*** Given records ***

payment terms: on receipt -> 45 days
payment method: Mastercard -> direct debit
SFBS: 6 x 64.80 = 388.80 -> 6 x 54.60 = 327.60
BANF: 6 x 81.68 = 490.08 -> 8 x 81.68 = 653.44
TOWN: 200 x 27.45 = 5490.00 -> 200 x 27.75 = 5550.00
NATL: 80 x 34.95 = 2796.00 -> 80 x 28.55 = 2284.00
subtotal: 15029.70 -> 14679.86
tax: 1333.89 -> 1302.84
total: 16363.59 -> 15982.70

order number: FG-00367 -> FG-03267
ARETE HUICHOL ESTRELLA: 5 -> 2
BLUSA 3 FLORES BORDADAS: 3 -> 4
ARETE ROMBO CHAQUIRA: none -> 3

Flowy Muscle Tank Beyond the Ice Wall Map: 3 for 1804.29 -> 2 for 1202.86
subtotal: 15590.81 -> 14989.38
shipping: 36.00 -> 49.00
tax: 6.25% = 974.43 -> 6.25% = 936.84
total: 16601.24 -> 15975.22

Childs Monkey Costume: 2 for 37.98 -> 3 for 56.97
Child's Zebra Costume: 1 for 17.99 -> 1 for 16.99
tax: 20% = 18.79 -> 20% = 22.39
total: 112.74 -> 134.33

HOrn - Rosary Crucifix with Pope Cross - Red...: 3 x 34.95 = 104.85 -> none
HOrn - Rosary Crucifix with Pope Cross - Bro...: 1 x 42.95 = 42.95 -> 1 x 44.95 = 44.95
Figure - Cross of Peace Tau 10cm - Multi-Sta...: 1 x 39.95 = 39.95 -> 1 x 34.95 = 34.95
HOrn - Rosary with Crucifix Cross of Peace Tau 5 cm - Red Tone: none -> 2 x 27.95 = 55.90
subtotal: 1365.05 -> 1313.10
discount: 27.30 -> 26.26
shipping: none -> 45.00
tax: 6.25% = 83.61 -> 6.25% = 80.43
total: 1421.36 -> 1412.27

*** End of Given records ***

• Task details
Retype exactly the lines above, from the one with "total: 16363.59 -> 15982.70" through the one with "HOrn - Rosary Crucifix with Pope Cross - Red...: 3", inclusive.

• Worked solution
total: 16363.59 -> 15982.70

order number: FG-00367 -> FG-03267
ARETE HUICHOL ESTRELLA: 5 -> 2
BLUSA 3 FLORES BORDADAS: 3 -> 4
ARETE ROMBO CHAQUIRA: none -> 3

Flowy Muscle Tank Beyond the Ice Wall Map: 3 for 1804.29 -> 2 for 1202.86
subtotal: 15590.81 -> 14989.38
shipping: 36.00 -> 49.00
tax: 6.25% = 974.43 -> 6.25% = 936.84
total: 16601.24 -> 15975.22

Childs Monkey Costume: 2 for 37.98 -> 3 for 56.97
Child's Zebra Costume: 1 for 17.99 -> 1 for 16.99
tax: 20% = 18.79 -> 20% = 22.39
total: 112.74 -> 134.33

HOrn - Rosary Crucifix with Pope Cross - Red...: 3 x 34.95 = 104.85 -> none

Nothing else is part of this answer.